Washington dan sekutu-sekutunya, termasuk Jepang, mengatakan proyek reklamasi besar-besaran, lengkap dengan landasan udara dan instalasi militer, meningkatkan ketegangan di jalur air yang strategis dan penting menuju daerah penangkapan ikan yang kaya dan potensi kekayaan gas dan minyak bawah laut, dan melalui aliran dana global senilai $5 triliun. perdagangan berlalu setiap tahun.

Tiongkok menanggapinya dengan menuduh Washington membahayakan perdamaian dan stabilitas dengan aktivitas angkatan lautnya.

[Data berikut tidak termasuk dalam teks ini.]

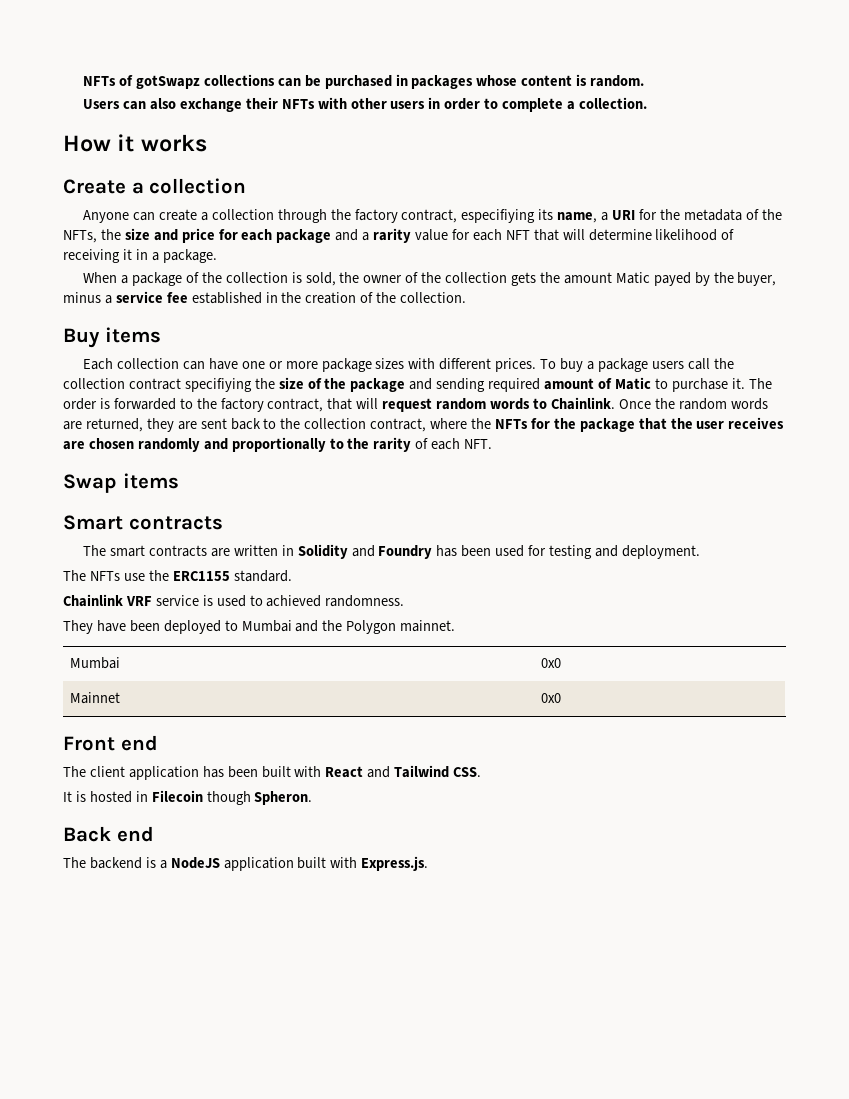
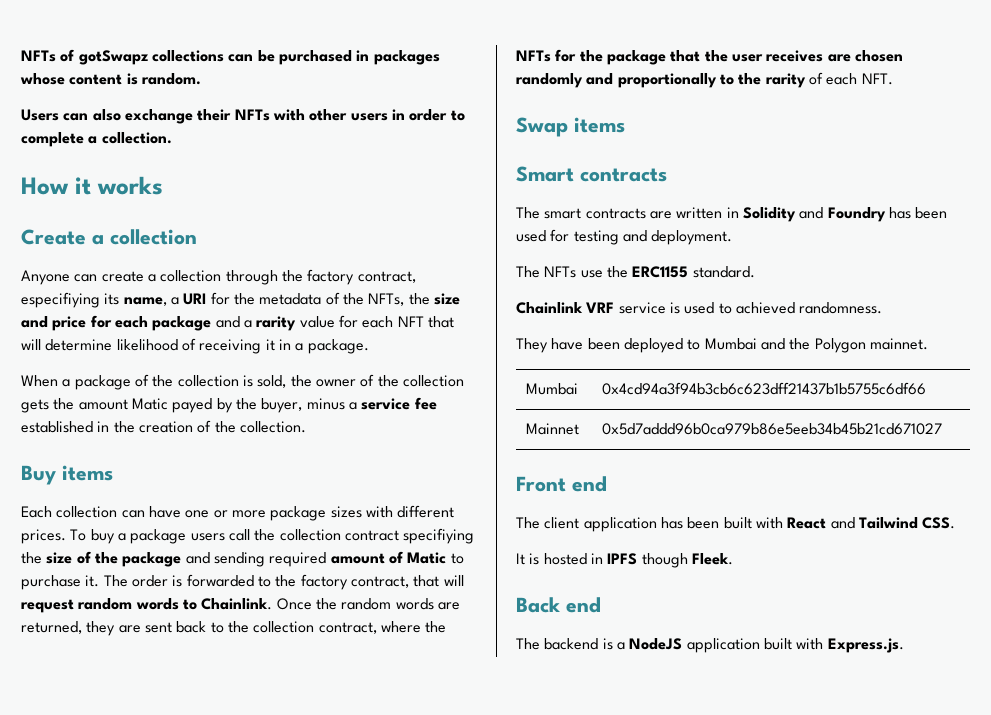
- Mumbai | 0x0
+ Mumbai | 0x4cd94a3f94b3cb6c623dff21437b1b5755c6df66
- Mainnet | 0x0
+ Mainnet | 0x5d7addd96b0ca979b86e5eeb34b45b21cd671027
- It is hosted in Filecoin though Spheron.
+ It is hosted in IPFS though Fleek.

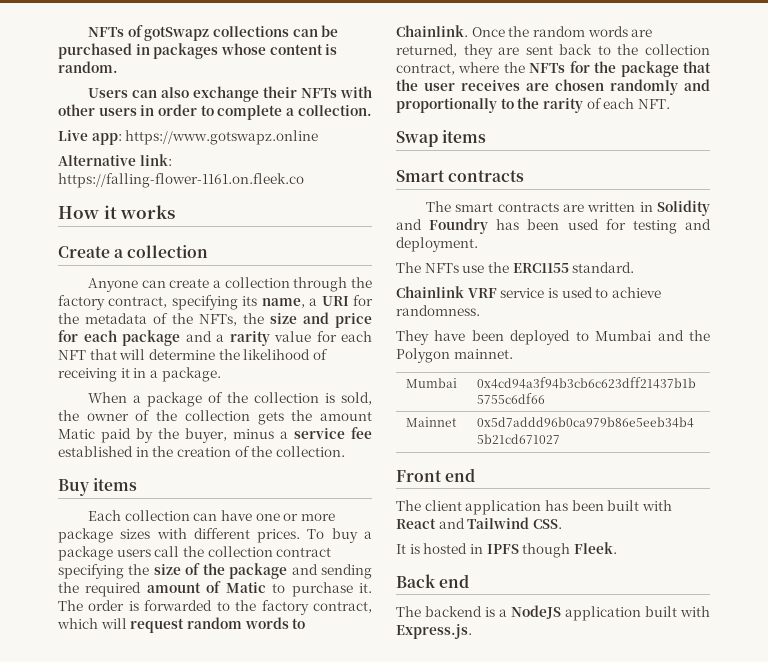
+ Live app: https://www.gotswapz.online
+ Alternative link: https://falling-flower-1161.on.fleek.co
- Anyone can create a collection through the factory contract, especifiying its name, a URI for the metadata of the NFTs, the size and price for each package and a rarity value for each NFT that will determine likelihood of receiving it in a package.
+ Anyone can create a collection through the factory contract, specifying its name, a URI for the metadata of the NFTs, the size and price for each package and a rarity value for each NFT that will determine the likelihood of receiving it in a package.
- When a package of the collection is sold, the owner of the collection gets the amount Matic payed by the buyer, minus a service fee established in the creation of the collection.
+ When a package of the collection is sold, the owner of the collection gets the amount Matic paid by the buyer, minus a service fee established in the creation of the collection.
- To buy a package users call the collection contract specifiying the size of the package and sending required amount of Matic to purchase it.
+ To buy a package users call the collection contract specifying the size of the package and sending the required amount of Matic to purchase it.
- The order is forwarded to the factory contract, that will request random words to Chainlink.
+ The order is forwarded to the factory contract, which will request random words to Chainlink.
- Chainlink VRF service is used to achieved randomness.
+ Chainlink VRF service is used to achieve randomness.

Beijing menegaskan kembali klaim kedaulatannya pada hari Jumat ketika mereka melancarkan serangan baru terhadap kasus pengadilan yang diajukan oleh Manila, menyebutnya ilegal dan bersumpah untuk tidak “menerima, berpartisipasi atau mengakui” keputusan apa pun selanjutnya.

“Kasus yang diajukan oleh Filipina tidak lain hanyalah sebuah lelucon politik yang terselubung hukum,” kata Menteri Luar Negeri Ouyang kepada wartawan. “Ini merupakan ancaman serius terhadap perdamaian dan stabilitas regional.”

Kawasan ini bisa menjadi lebih tegang jika Tiongkok memulai pekerjaan reklamasi, seperti yang diperkirakan beberapa orang, di Scarborough Shoal, terumbu karang tak berpenghuni di dekat pulau utama Luzon di Filipina yang direbut oleh kapal-kapal pemerintah Tiongkok pada tahun 2012 setelah pertempuran sengit dengan kapal-kapal Filipina.

Kementerian pertahanan Tiongkok tidak mengatakan apakah rencana tersebut ada, namun menegaskan kembali kepemilikan dan hak Tiongkok untuk mengembangkan sekolah tersebut sesuai keinginannya.

Ketika ditanya mengenai perkembangan di masa depan, Ouyang hanya mengulangi pernyataan pemerintah sebelumnya bahwa seluruh pekerjaan reklamasi telah selesai pada akhir Juni tahun lalu.

“Saya yakin Anda sangat jelas tentang maksud komentar ini,” ujarnya tanpa menjelaskan lebih lanjut.